TRIGGER....talk of rape
I wrote about this on the psychotherapy forum a bit, but this forum here helps me with the PTSD stuff, so....
Arrrggghh........
I am stuck back inside of a memory of one of the times I was raped, the anniversary is coming up(NYEve) and my therapist triggered this today. I did not want to talk about it, he is going to be away now for 3 weeks, and again over xmas/NY for a month, and did not want to feel any of the emotions etc knowing he'd be away.
But I'm back there, that night, today I felt the abject terror of that night and especially the desperate desire to call out, shout for help......that I couldn't do then. Back then my mouth was covered, and I was threatened that if I made a noise then he would call his friend to come take part too....today, I desperately wanted to ask my therapist for help, to get me out of that memory.........and I couldn't talk. In fact I felt myself gagging, trying but not being able to.
I was gone into that memory, or trying to get away from it, I don't know, but when I came back I was so confused. Where I was, what was going on and what had been said.
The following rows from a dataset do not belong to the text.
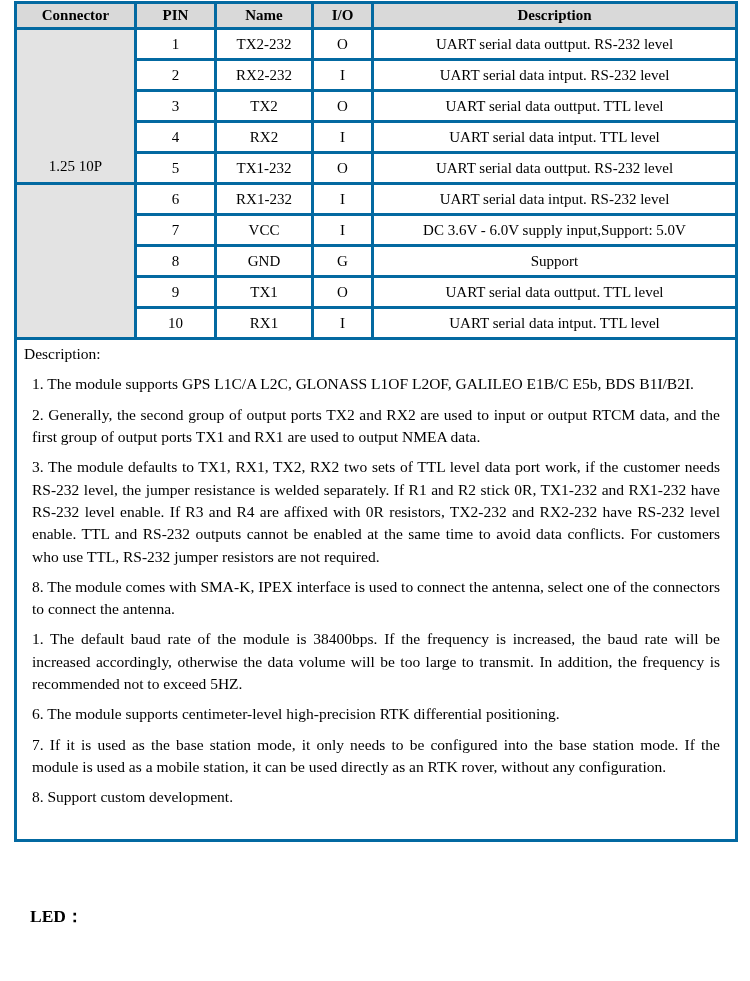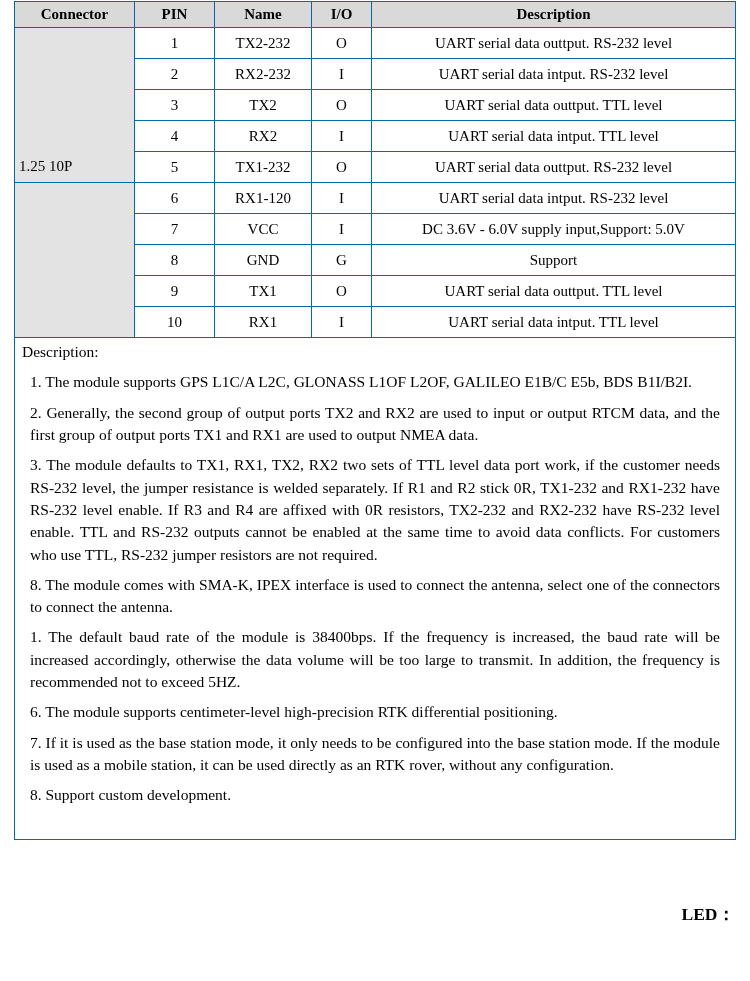"Connector" .pin-table th, .pin-table td { border: 1px solid #0369a1 -> 3px solid #0369a1 }
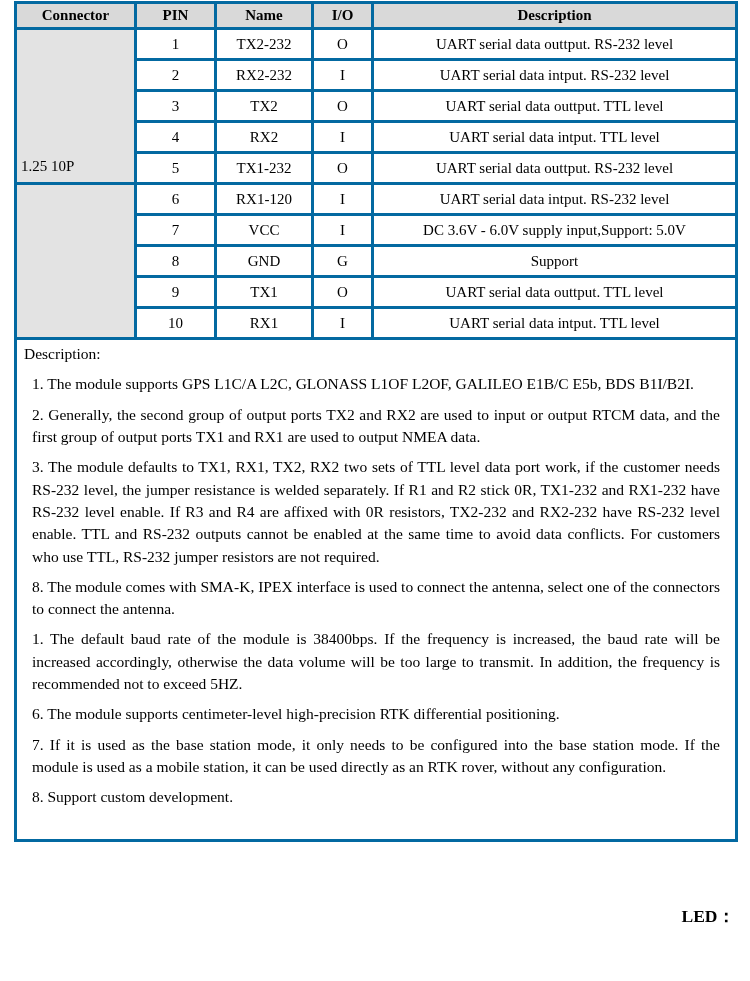"1.25 10P" td.connector-cell { text-align: none -> center }
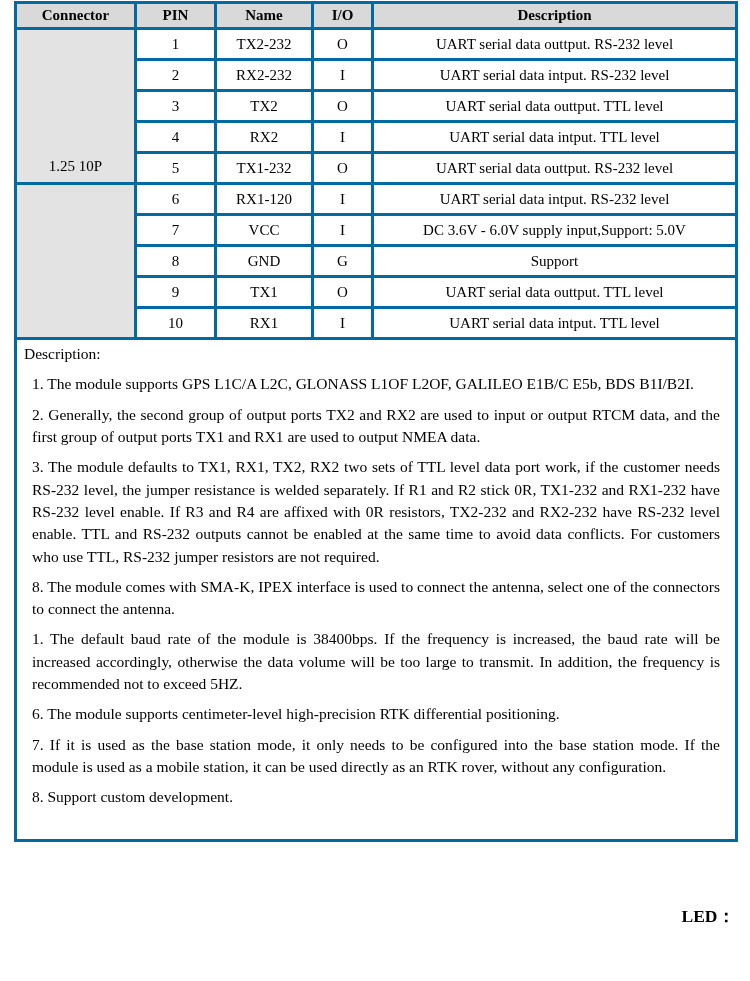"RX1-120" td.data-cell { text: RX1-120 -> RX1-232 }
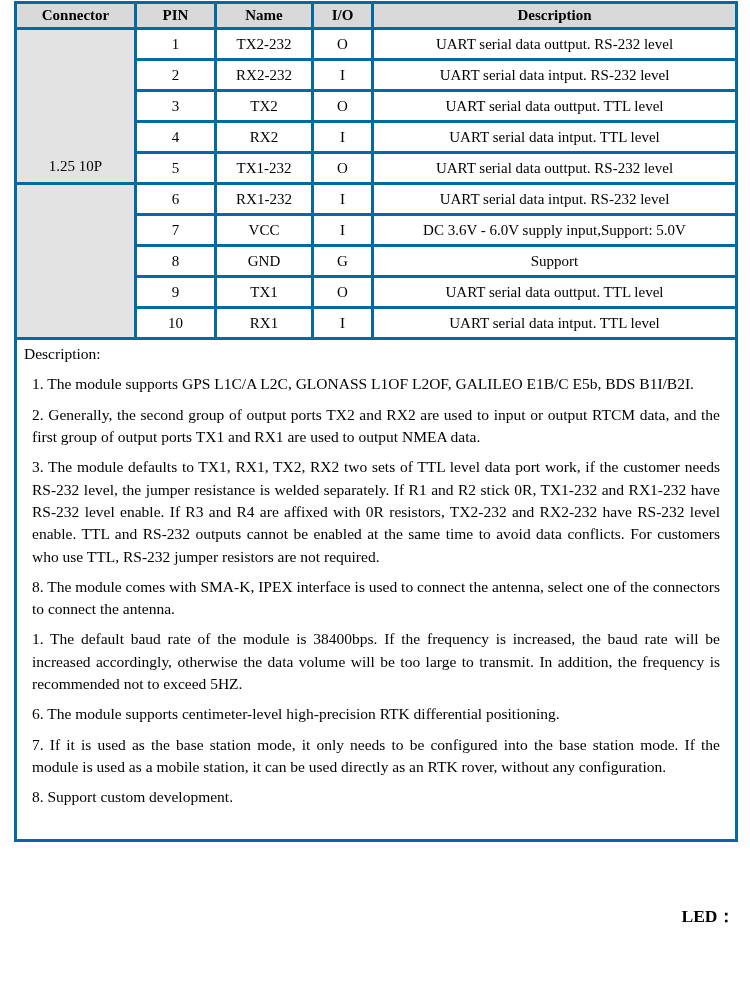"LED：" .led-section { text-align: right -> none }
I have some recollection of my therapist talking to me during it, trying to ground me I guess. But when I came back, I was aggressive and angry with him.
I am so stressed right now, I don't want to go to bed because I know what happens then. My mind goes back there........that is the usual process. And then tonight the tears on and off, trying not to allow them to overwhelm me. And all of his awful physical stuff that comes along with it, feeling dizzy, foggy still and aching all over but especially my head neck and shoulders.
Do you all get that?
I could really use kind words and support over the next while, with my therapist being away now and all of the other stressors in life right now......not sure how I will be coping.